INSTRUCTIONS FOR THE TASK →
Below are the records; count how many of their lines carry "payment" and give only the number.

INFORMATION PROVIDED →
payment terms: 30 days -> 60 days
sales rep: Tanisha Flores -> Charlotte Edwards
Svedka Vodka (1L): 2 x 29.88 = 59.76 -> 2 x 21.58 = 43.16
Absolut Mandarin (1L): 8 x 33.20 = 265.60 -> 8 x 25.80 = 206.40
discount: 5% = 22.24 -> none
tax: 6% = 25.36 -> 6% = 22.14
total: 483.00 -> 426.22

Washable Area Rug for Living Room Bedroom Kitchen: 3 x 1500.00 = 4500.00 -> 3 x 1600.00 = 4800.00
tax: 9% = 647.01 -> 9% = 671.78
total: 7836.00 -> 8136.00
---
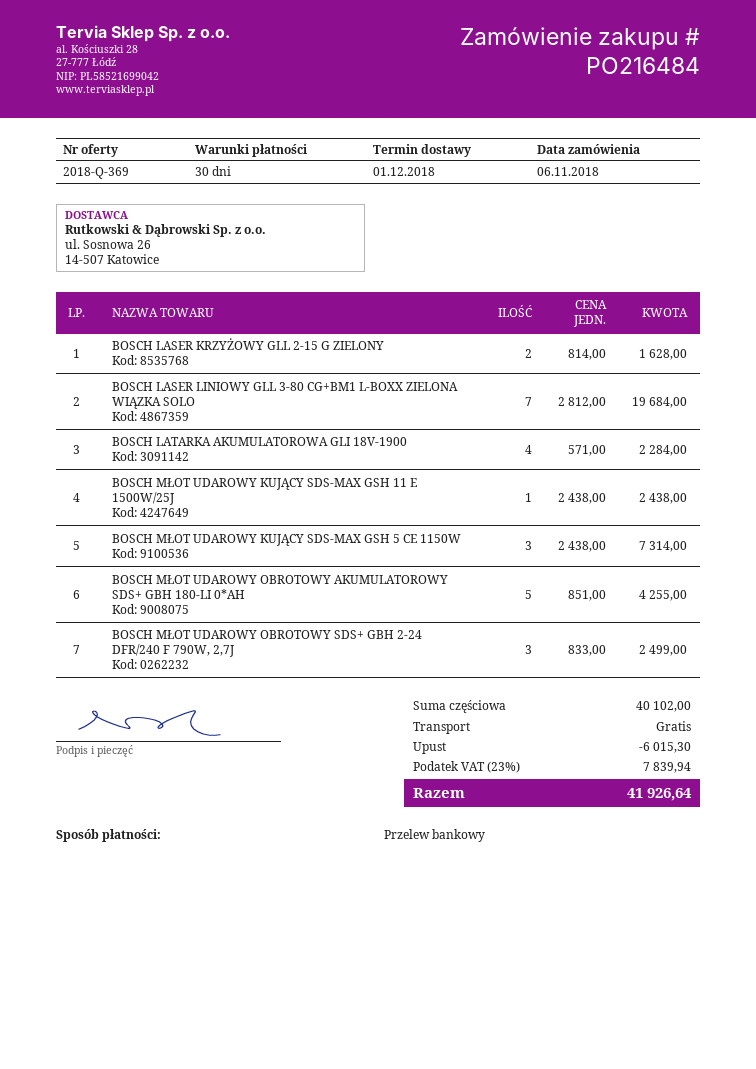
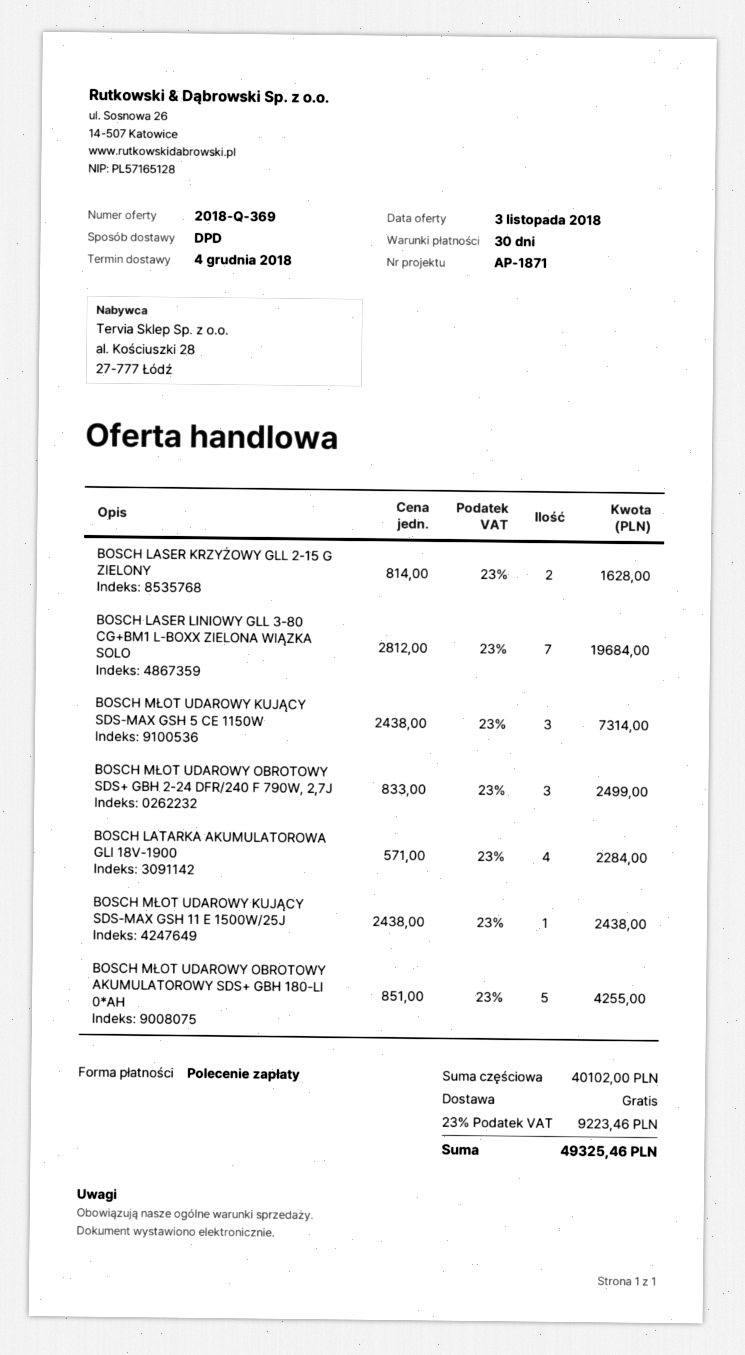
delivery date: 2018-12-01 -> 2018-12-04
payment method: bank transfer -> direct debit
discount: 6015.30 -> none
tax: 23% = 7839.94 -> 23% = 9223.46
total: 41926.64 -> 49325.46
--
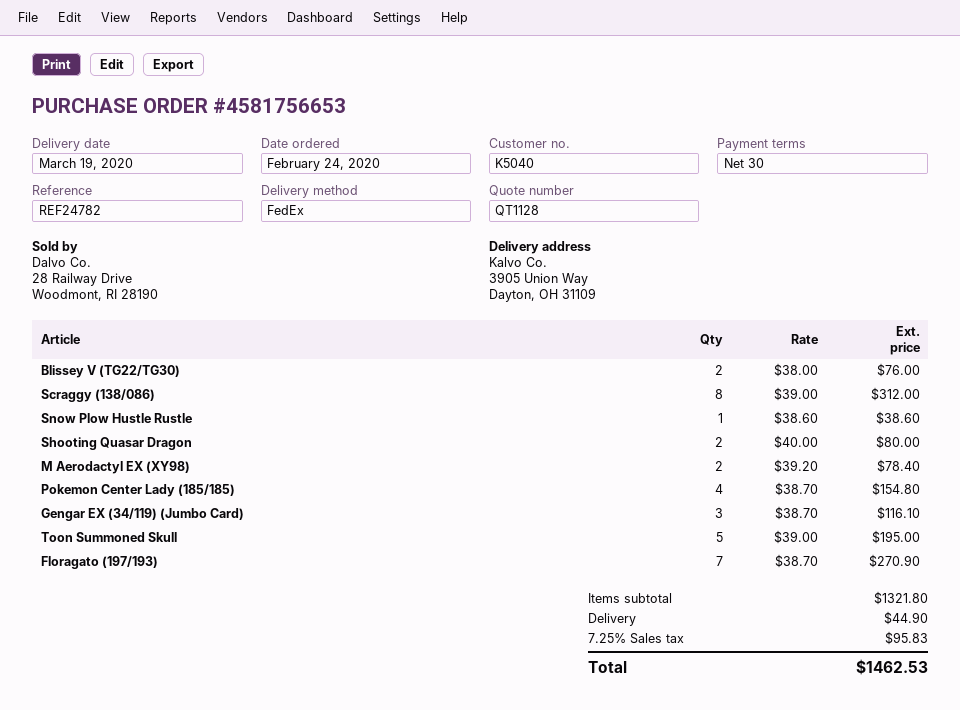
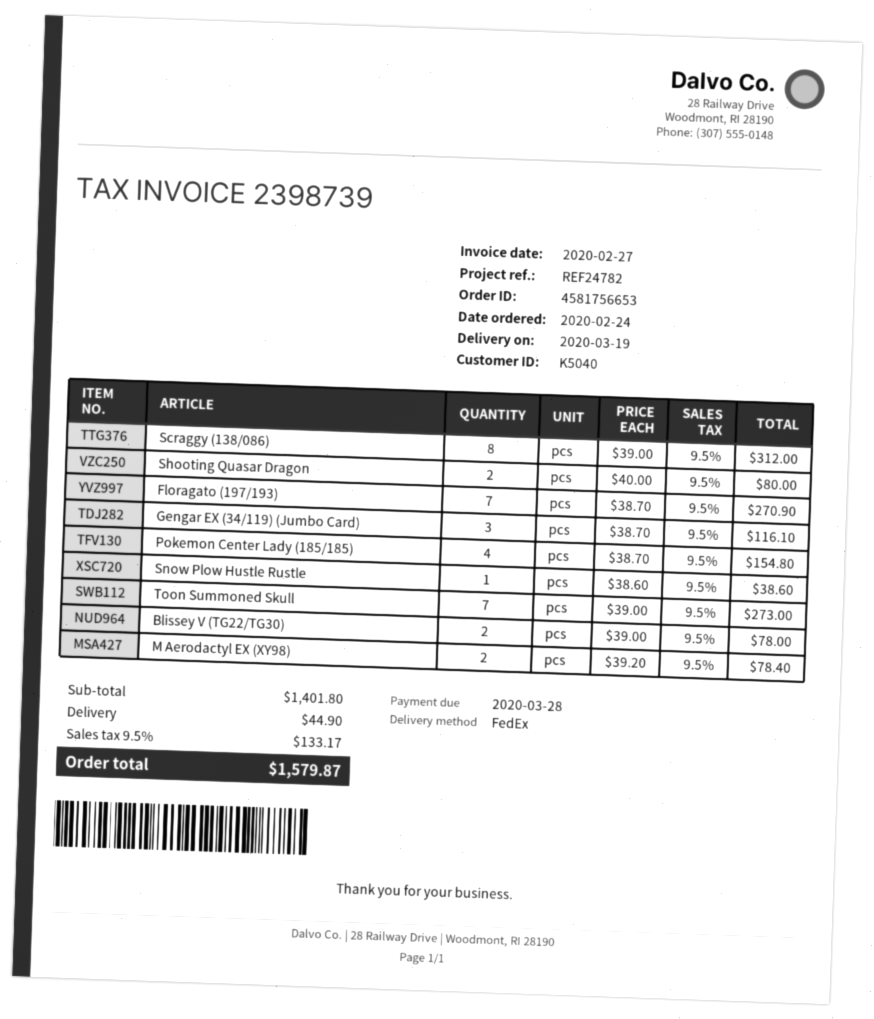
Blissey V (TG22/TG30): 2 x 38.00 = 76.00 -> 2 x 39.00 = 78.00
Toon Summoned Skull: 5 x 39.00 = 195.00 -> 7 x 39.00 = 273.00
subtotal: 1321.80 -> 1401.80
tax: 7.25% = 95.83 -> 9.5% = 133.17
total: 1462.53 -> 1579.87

TASK OUTPUT →
2